COVID-19 reopens lead to 231,000 jobs in June

Restaurant closed in shopping mall during lockdown in Toronto (Getty Images)

The Canadian economy created 231,000 jobs in June as some businesses reopened after being closed due to the COVID-19 pandemic.

It was the biggest monthly gain since March and easily exceeded estimates for a gain of 175,000 jobs. The unemployment rate fell to 7.8 percent, according to Statistics Canada.

Not surprisingly, the gains were entirely attributable to part-time work and among young people. The labor market has changed little in terms of full-time work and hours worked.

Much of the job gains came from accommodation and food services, which added 101,000 jobs. The reopening of non-essential stores has created 75,000 retail jobs.

The number of Canadians working at home fell from 400,000 to 4.7 million.

June’s gain follows a loss of 68,000 jobs in May and 275,000 in the past two months.

After falling in the previous two months, the participation rate rose 0.6 percentage points to 65.2 percent.

Labor shortages and the loonie

“While the rising participation rate should alleviate some concerns about widespread labor shortages, there are likely still pockets of the economy where labor is scarce and this could become a bigger problem. important as hiring continues in the months to come, ”said Royce, CIBC senior economist. Mendes.

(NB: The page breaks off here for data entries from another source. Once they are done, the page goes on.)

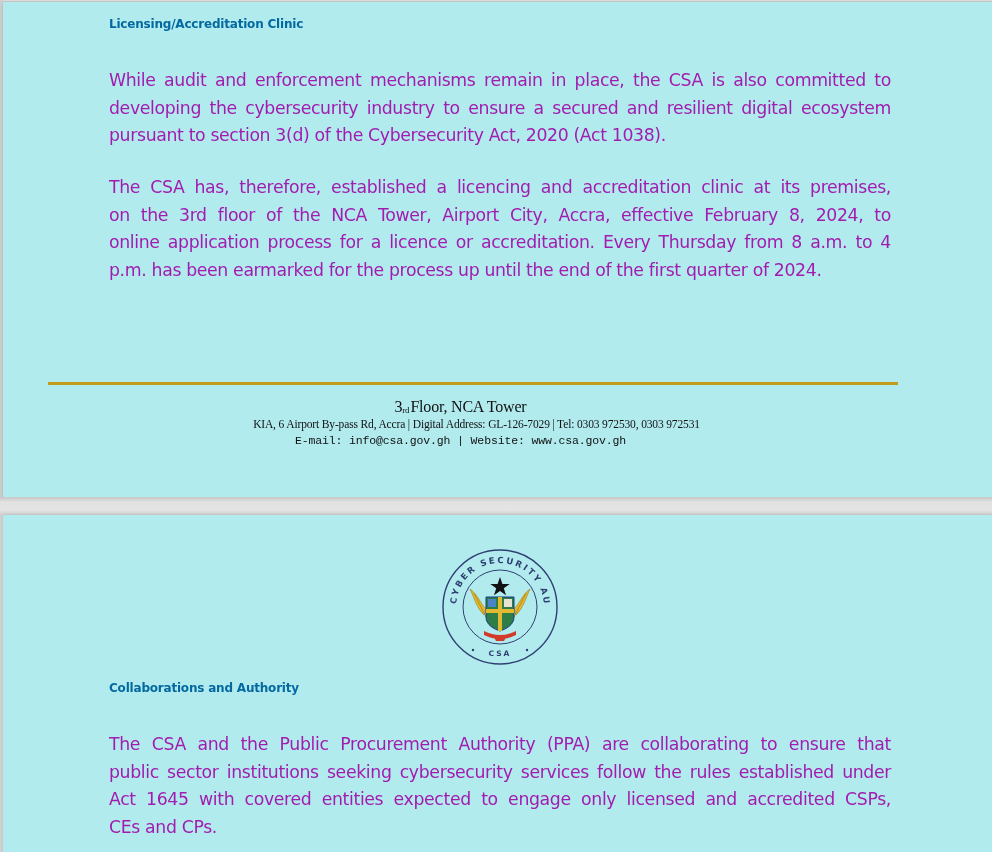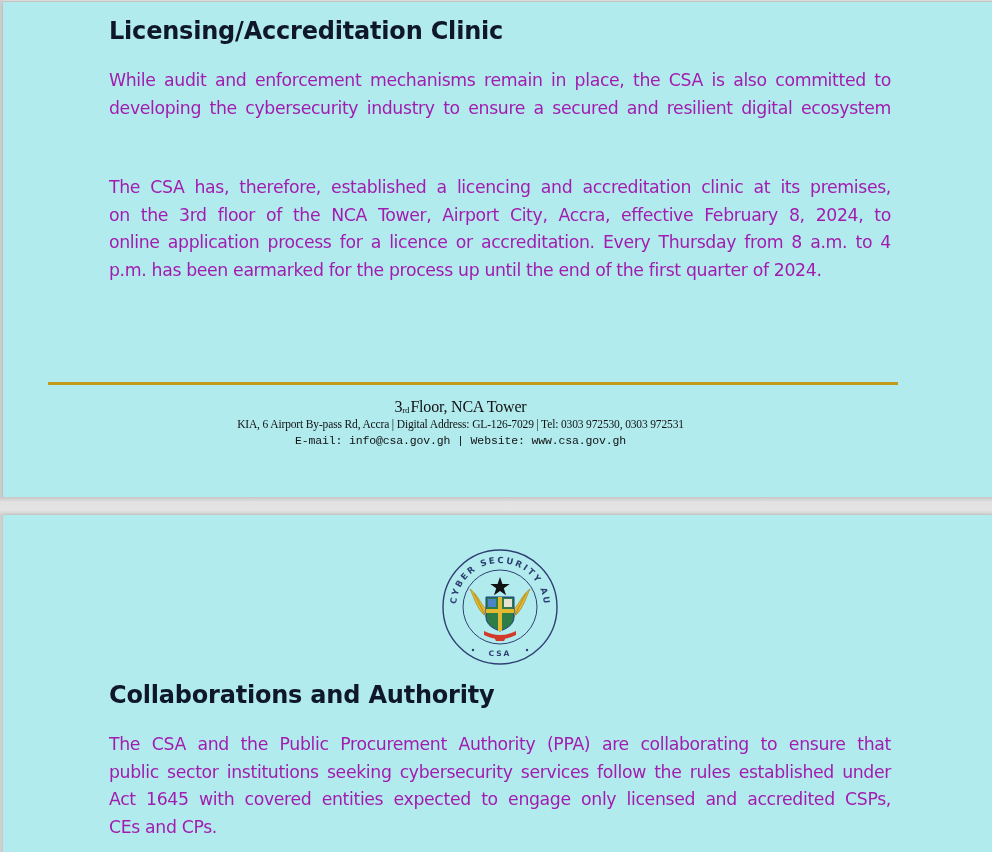--- a/index.html
+++ b/index.html
@@ -54,8 +54,8 @@
       left: 106px;
       font-family: "DejaVu Sans", sans-serif;
       font-weight: bold;
-      font-size: 24px;
-      color: #0f172a;
+      font-size: 12px;
+      color: #0369a1;
       margin: 0;
       letter-spacing: -0.2px;
       white-space: nowrap;

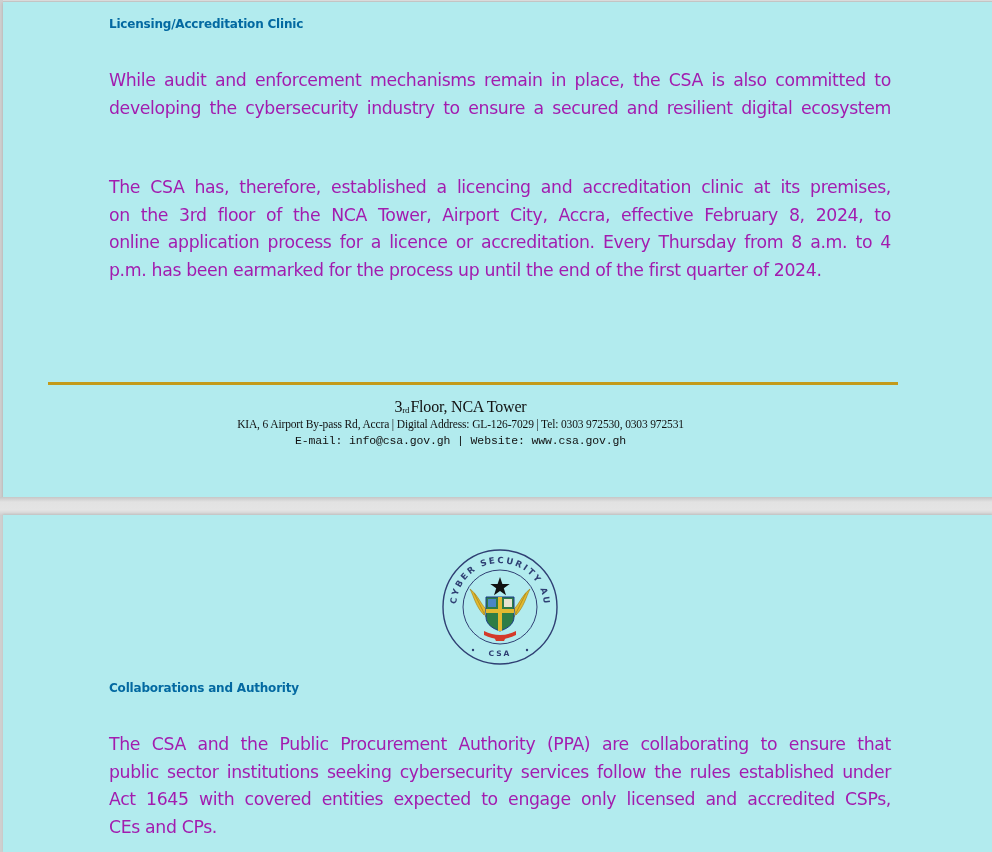--- a/index.html
+++ b/index.html
@@ -139,6 +139,7 @@
     <p class="para" style="top:65px;">
       <span class="ln">While audit and enforcement mechanisms remain in place, the CSA is also committed to</span>
       <span class="ln">developing the cybersecurity industry to ensure a secured and resilient digital ecosystem</span>
+      <span class="ln last">pursuant to section 3(d) of the Cybersecurity Act, 2020 (Act 1038).</span>
     </p>
 
     <p class="para" style="top:172px;">

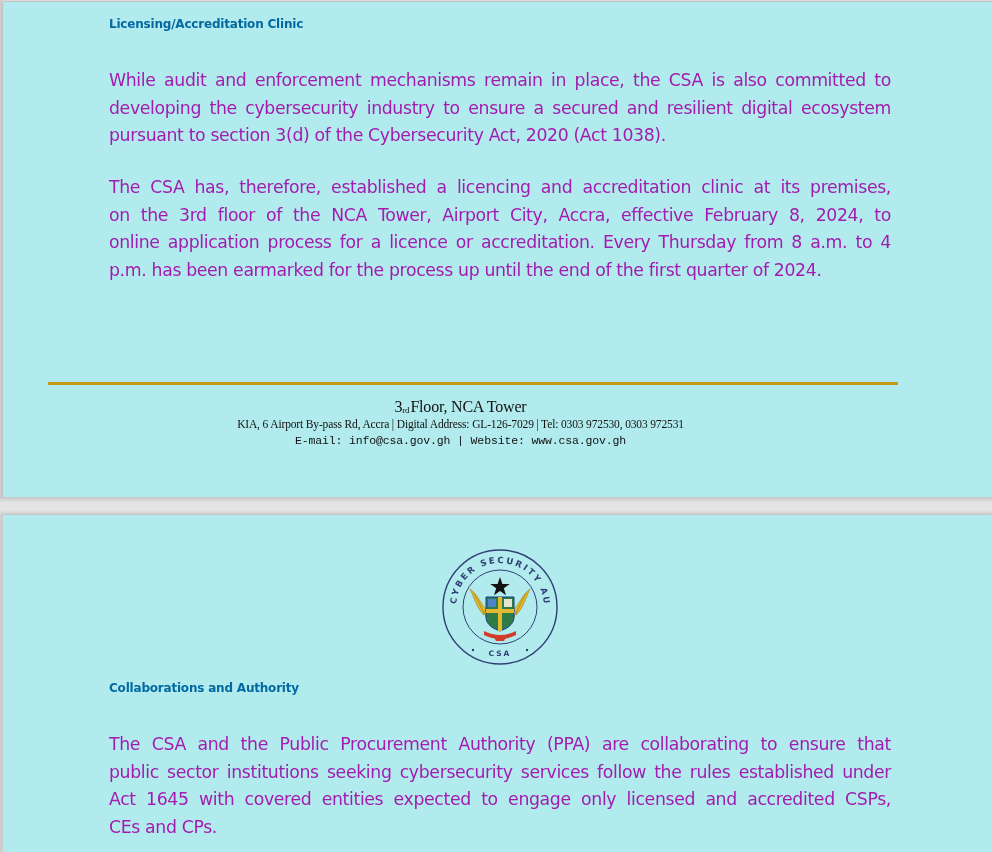--- a/index.html
+++ b/index.html
@@ -112,6 +112,7 @@
       top: 416px;
       font-size: 11.5px;
       letter-spacing: -0.15px;
+      padding-left: 16px;
     }
     .footer-line3 {
       top: 432px;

“Canadian dollar is trading stronger following upside surprise.”

But the loonie’s path could change depending on the price of oil.

“The OPEC + meeting did not go as planned, as an intense clash between Saudi Arabia and the United Arab Emirates led to the collapse of the talks. A coordinated rise in production in August is unlikely to take place anymore, but individual nations should unilaterally increase supply, ”said Hector Demarco, currency strategist at Cambridge Global Payments.

“Earlier in the week, first month West Texas Intermediate prices hit $ 77 a barrel and fell below $ 74.”

Bank of Canada on track

Along with a series of interest rate cuts, the Bank of Canada has launched a massive stimulus package called Quantative Easing (QE) to help shield the economy from the economic effects of the pandemic. It has already started cutting its quantitative easing program and looks on track to continue.

“We’ll see the momentum there will be once we get into the fall.” said Benjamin Reitzes, BMO Canadian rate director and macroeconomic strategist.